(Collected data entries)
-*-*-

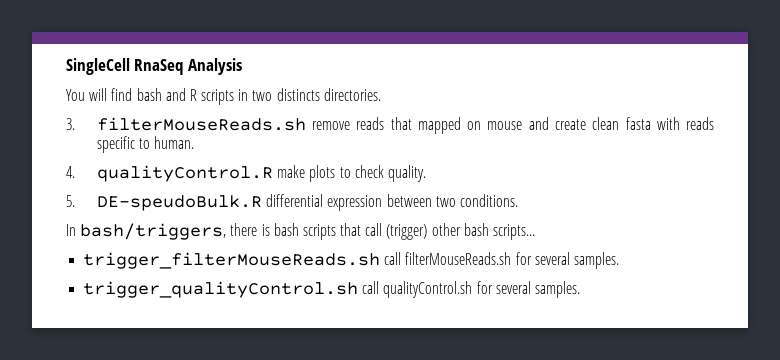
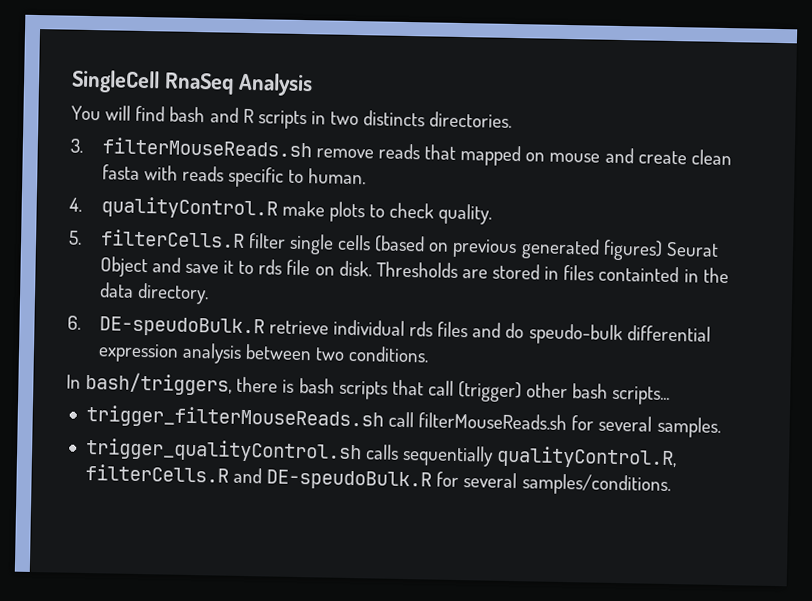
- 5. DE-speudoBulk.R differential expression between two conditions.
+ 5. filterCells.R filter single cells (based on previous generated figures) Seurat Object and save it to rds file on disk. Thresholds are stored in files containted in the data directory.
+ 6. DE-speudoBulk.R retrieve individual rds files and do speudo-bulk differential expression analysis between two conditions.
- trigger_qualityControl.sh call qualityControl.sh for several samples.
+ trigger_qualityControl.sh calls sequentially qualityControl.R, filterCells.R and DE-speudoBulk.R for several samples/conditions.

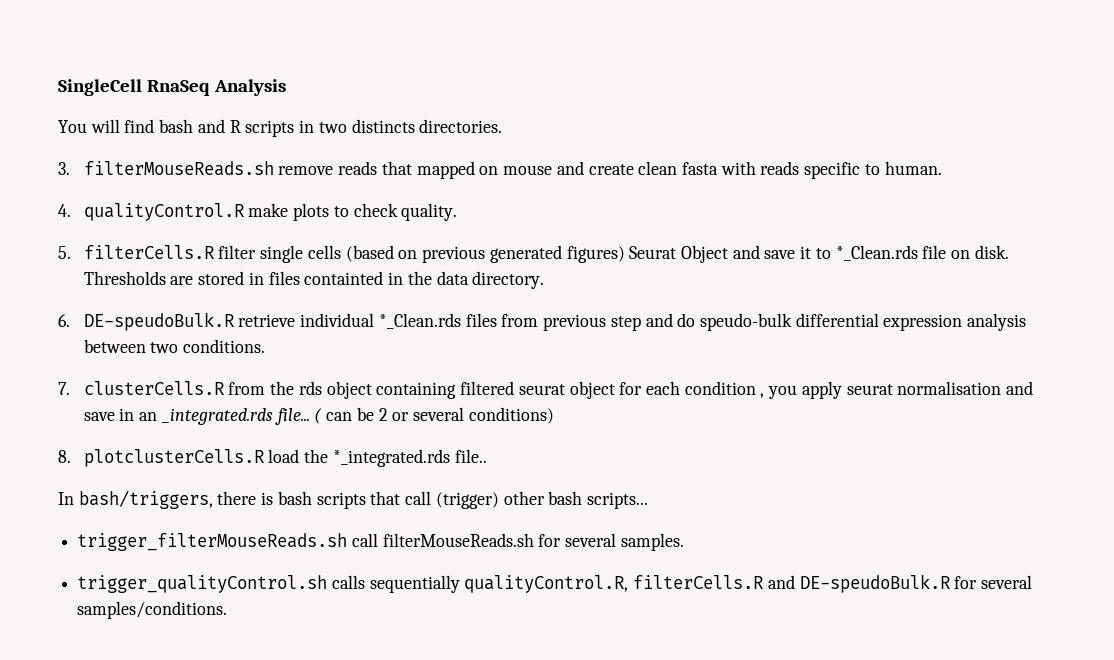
- 5. filterCells.R filter single cells (based on previous generated figures) Seurat Object and save it to rds file on disk.
+ 5. filterCells.R filter single cells (based on previous generated figures) Seurat Object and save it to *_Clean.rds file on disk.
- 6. DE-speudoBulk.R retrieve individual rds files and do speudo-bulk differential expression analysis between two conditions.
+ 6. DE-speudoBulk.R retrieve individual *_Clean.rds files from previous step and do speudo-bulk differential expression analysis between two conditions.
+ 7. clusterCells.R from the rds object containing filtered seurat object for each condition , you apply seurat normalisation and save in an _integrated.rds file... ( can be 2 or several conditions)
+ 8. plotclusterCells.R load the *_integrated.rds file..

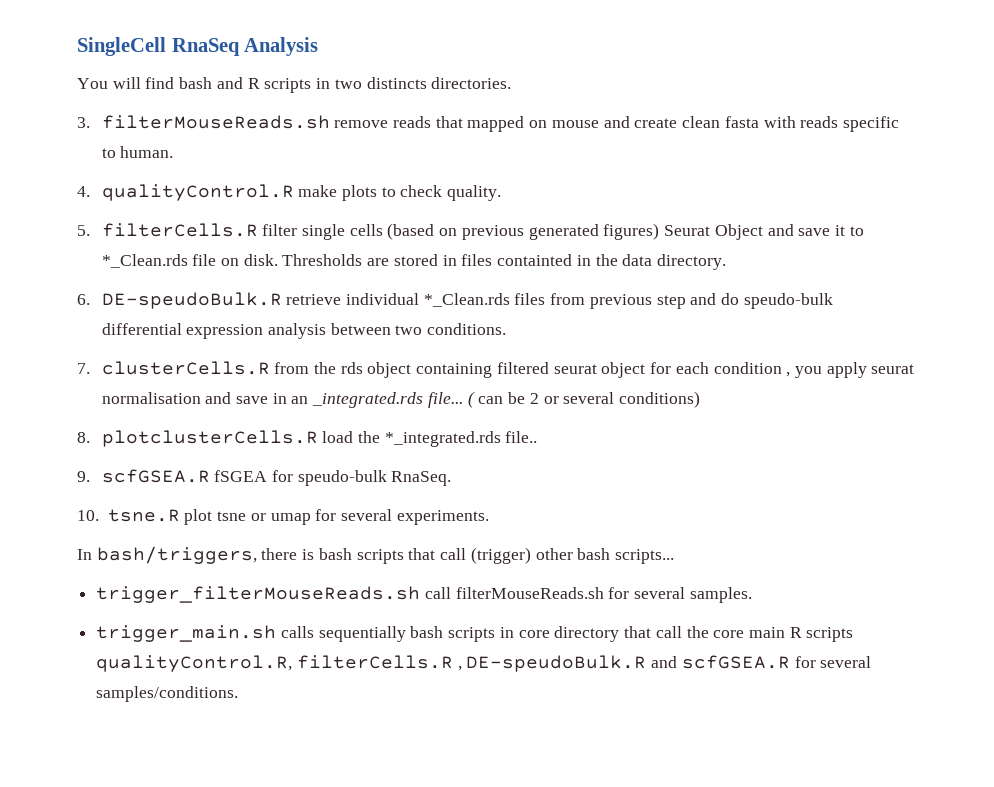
+ 9. scfGSEA.R fSGEA for speudo-bulk RnaSeq.
+ 10. tsne.R plot tsne or umap for several experiments.
- trigger_qualityControl.sh calls sequentially qualityControl.R, filterCells.R and DE-speudoBulk.R for several samples/conditions.
+ trigger_main.sh calls sequentially bash scripts in core directory that call the core main R scripts qualityControl.R, filterCells.R , DE-speudoBulk.R and scfGSEA.R for several samples/conditions.

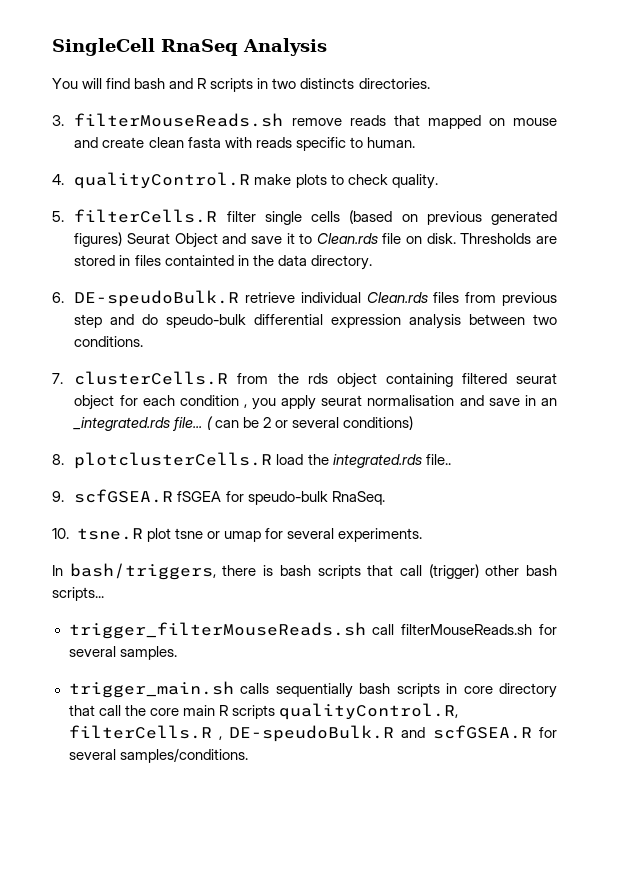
- 5. filterCells.R filter single cells (based on previous generated figures) Seurat Object and save it to *_Clean.rds file on disk.
+ 5. filterCells.R filter single cells (based on previous generated figures) Seurat Object and save it to Clean.rds file on disk.
- 6. DE-speudoBulk.R retrieve individual *_Clean.rds files from previous step and do speudo-bulk differential expression analysis between two conditions.
+ 6. DE-speudoBulk.R retrieve individual Clean.rds files from previous step and do speudo-bulk differential expression analysis between two conditions.
- 8. plotclusterCells.R load the *_integrated.rds file..
+ 8. plotclusterCells.R load the integrated.rds file..

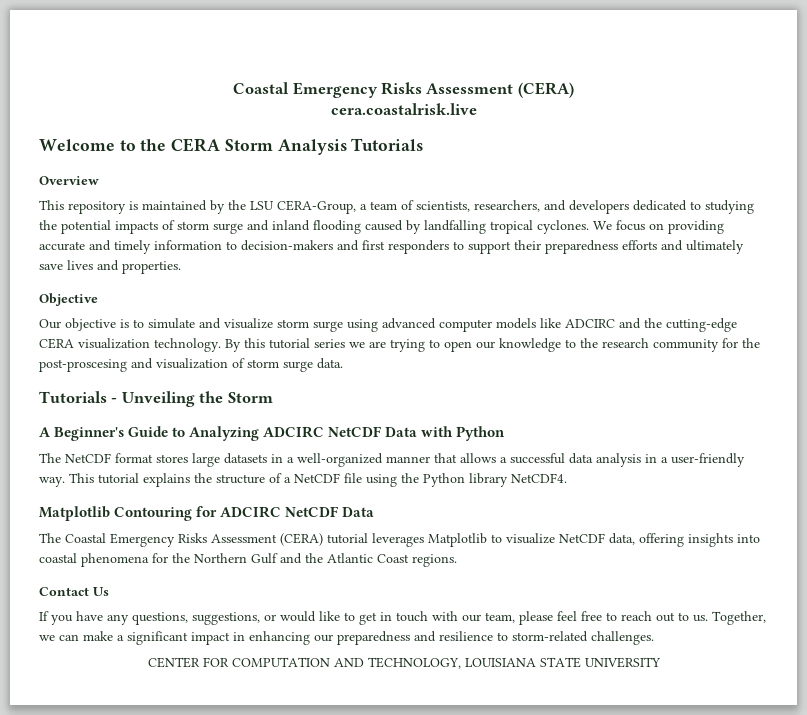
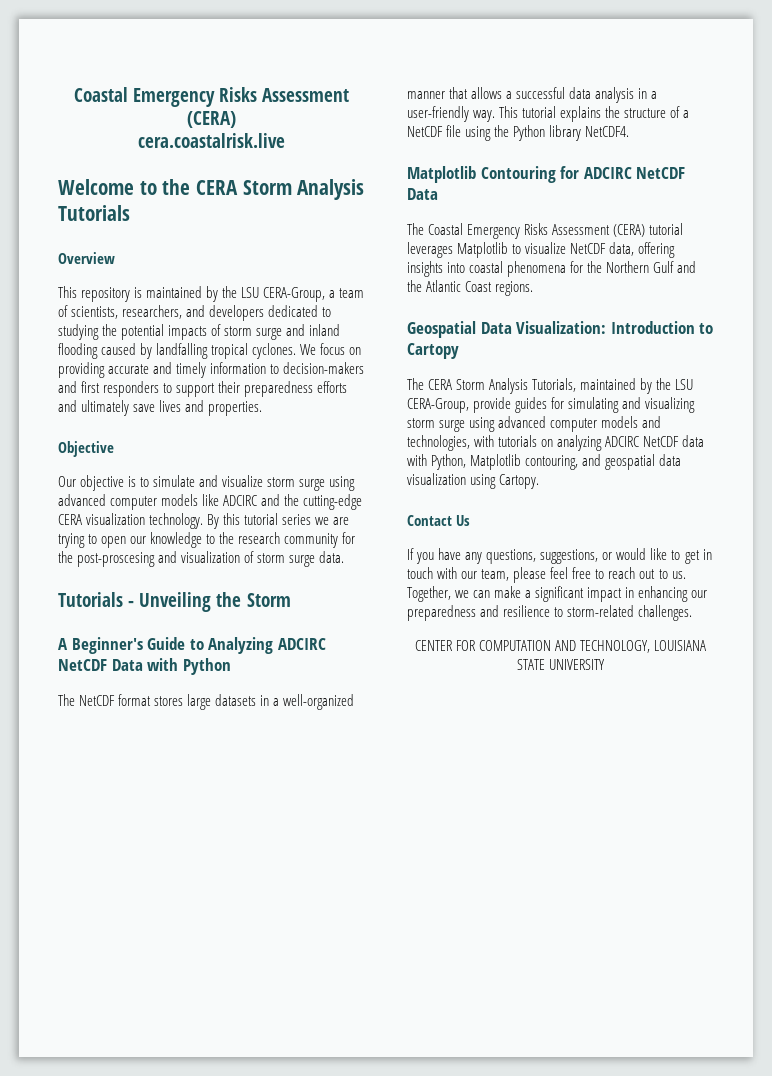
+ Geospatial Data Visualization: Introduction to Cartopy
+ The CERA Storm Analysis Tutorials, maintained by the LSU CERA-Group, provide guides for simulating and visualizing storm surge using advanced computer models and technologies, with tutorials on analyzing ADCIRC NetCDF data with Python, Matplotlib contouring, and geospatial data visualization using Cartopy.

-*-*-

- [Directions for this task]:
Within the data, how many lines hold the word "plotclusterCells"? State only that number.

- [Expected output]:
3